Desert sunsets, delays and dining car treats on a 43-hour train journey from LA to Chicago
Amtrak’s Southwest Chief train route runs between Los Angeles and Chicago on a 43-hour trip, with a dining car and a great viewing carriage

We were well into our journey from Los Angeles to Chicago, surrounded by cornfields and grain silos, when the train halted and a voice rang out.
“All right, folks,” said a man on the PA system. “We’ve come to a stop in what appears to be the middle of nowhere.”
To a traveller in a hurry, this is the stuff of nightmares. To a seasoned passenger on the train known as Amtrak’s Southwest Chief, it is just another day.
When you board an American long-distance train, you are trading the airport routine for entry into a locomotive-driven realm where there is neither security check nor Wi-fi, and AI might as well stand for aged infrastructure, not artificial intelligence.

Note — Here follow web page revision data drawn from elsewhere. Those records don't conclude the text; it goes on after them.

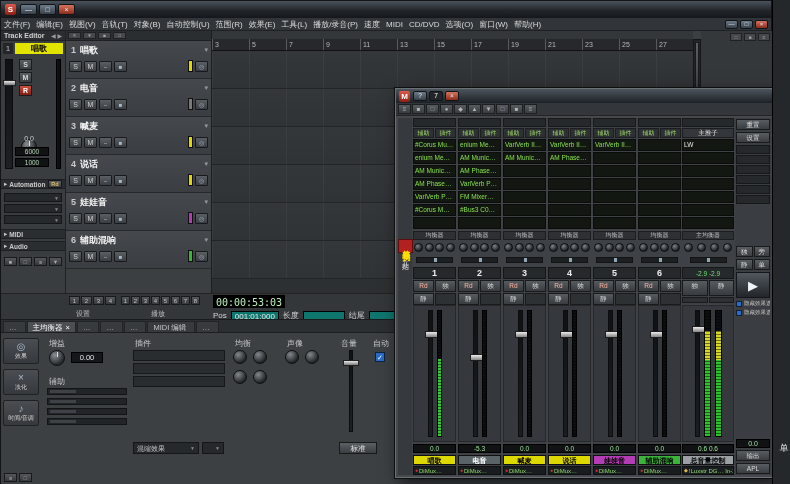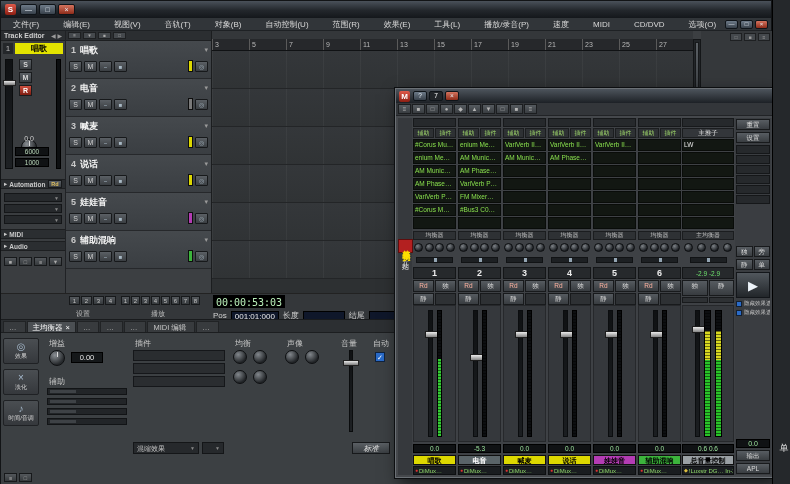--- a/index.html
+++ b/index.html
@@ -11,21 +11,21 @@
 .main-window{position:absolute;left:0;top:0;width:772px;height:484px;background:#3c3f42;border:1px solid #121416;}
 .titlebar{position:absolute;left:0;top:0;right:0;height:17px;background:linear-gradient(#4a515a,#23272c 55%,#14171b);display:flex;align-items:center;gap:4px;padding:0 4px;}
 .app-icon{width:11px;height:11px;background:linear-gradient(#e05a4a,#8d1e12);color:#fff;font-size:8px;font-weight:bold;display:flex;align-items:center;justify-content:center;border-radius:2px;flex:0 0 auto;}
 .titlebar .title{color:#ececec;font-size:9px;white-space:nowrap;overflow:hidden;flex:1;}
 .winbtns{display:flex;gap:2px;flex:0 0 auto;}
 .wbtn{width:17px;height:11px;background:linear-gradient(#6d7a88,#38414b);border:1px solid #0f1419;border-radius:2px;color:#e4ebf2;font-size:7px;line-height:9px;text-align:center;}
 .wbtn.close{background:linear-gradient(#d4735e,#8e2c1a);}
 .wbtn.snap{background:#22262a;color:#fff;}
 .menubar{position:absolute;left:0;top:17px;right:0;height:13px;background:#313539;border-bottom:1px solid #1e2124;display:flex;align-items:center;}
 .menus{display:flex;align-items:center;flex:1;overflow:hidden;}
-.menu-item{color:#d8d8d8;font-size:8px;padding:0 12px;white-space:nowrap;}
+.menu-item{color:#d8d8d8;font-size:8px;padding:0 3px;white-space:nowrap;}
 .menubar .winbtns{margin-right:3px;}
 .menubar .wbtn{width:13px;height:9px;font-size:6px;line-height:7px;}
 
 
 .left-panel{position:absolute;left:0;top:30px;width:65px;height:288px;background:#3a3d40;border-right:1px solid #202225;}
 .panel-header{height:10px;background:#2b2e31;color:#cfcfcf;font-size:7px;font-weight:bold;display:flex;align-items:center;padding:0 3px;gap:2px;border-bottom:1px solid #1d1f21;}
 .panel-header .arrows{margin-left:auto;color:#9a9a9a;font-size:6px;}
 .te-name-row{display:flex;margin:2px 2px 1px;gap:2px;height:11px;}
 .te-num{width:10px;background:#24272a;color:#bbb;font-size:8px;text-align:center;line-height:11px;}
 .te-name{flex:1;background:#e3e300;color:#000;font-size:8px;font-weight:bold;text-align:center;line-height:11px;}
@@ -73,21 +73,21 @@
 
 
 .transport{position:absolute;left:0;top:292px;width:772px;height:26px;background:#34373a;border-top:1px solid #222;}
 .bars{position:absolute;display:flex;gap:1px;}
 .barbtn{width:11px;height:9px;background:linear-gradient(#54585c,#35393c);border:1px solid #17191b;color:#c0c0c0;font-size:6px;text-align:center;line-height:8px;}
 .bars-b .barbtn{width:9px;}
 .t-label{position:absolute;color:#c0c0c0;font-size:7px;}
 .timecode{position:absolute;left:212px;top:1px;width:72px;height:13px;background:#000;color:#baf0ba;font-family:"DejaVu Sans Mono","Liberation Mono",monospace;font-size:10px;line-height:13px;text-align:center;border:1px solid #000;}
 .pos-row{position:absolute;left:212px;top:16px;display:flex;gap:4px;align-items:center;}
 .pos-label{color:#d0d0d0;font-size:8px;}
-.val-box{background:#0f172a;color:#e8e8e8;font-size:8px;padding:0 3px;height:10px;line-height:9px;border:1px solid #000;min-width:24px;}
+.val-box{background:#0f766e;color:#e8e8e8;font-size:8px;padding:0 3px;height:10px;line-height:9px;border:1px solid #000;min-width:24px;}
 
 
 .object-panel{position:absolute;left:0;top:318px;width:772px;height:166px;background:#3c4043;border-top:1px solid #191b1d;}
 .tabs{height:13px;background:#2c2f32;display:flex;gap:1px;padding:1px 2px 0;border-bottom:1px solid #1c1e20;}
 .tab{padding:0 5px;font-size:7.5px;color:#c5c5c5;background:#383b3e;border:1px solid #212325;border-bottom:none;line-height:11px;white-space:nowrap;display:flex;gap:3px;}
 .tab i{font-style:normal;}
 .oe-tools{position:absolute;left:2px;top:18px;width:36px;display:flex;flex-direction:column;gap:5px;}
 .oe-tool{background:linear-gradient(#4a4e52,#35383c);border:1px solid #1f2124;border-radius:2px;padding:2px 0;text-align:center;}
 .oe-tool .ico{display:block;color:#a8bccf;font-size:10px;line-height:11px;}
 .oe-tool .lbl{display:block;color:#d2d2d2;font-size:6px;white-space:nowrap;overflow:hidden;}
@@ -515,21 +515,21 @@
       <span class="oe-label" style="left:372px;top:18px;">自动</span>
       <span class="oe-check" style="left:374px;top:32px;">✓</span>
 
       <div class="oe-drop" style="left:132px;top:122px;width:66px;">
         <span>混缩效果</span>
           <i>▼</i>
       </div>
       <div class="oe-drop" style="left:201px;top:122px;width:22px;">
           <i>▼</i>
         </div>
-      <span class="oe-btn" style="left:351px;top:122px;width:38px;font-style:italic;">标准</span>
+      <span class="oe-btn" style="left:338px;top:122px;width:38px;">标准</span>
 
       <div class="corner-btns">
 
       <span class="mini-btn">≡</span>
           <span class="mini-btn">□</span>
         </div>
     </div>
   </div>
 
   <div class="mixer">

There will be delays, often because of passing freight trains. But you are freeing yourself from worry about aerodynamics or the chronic shortage of US air traffic controllers and gaining access to ground-level scenery and idle hours.
You are also joining a modest trend. Even before this autumn’s flight cancellations during the US government shutdown, Amtrak had set records for passengers and revenue in fiscal 2024, then again in 2025.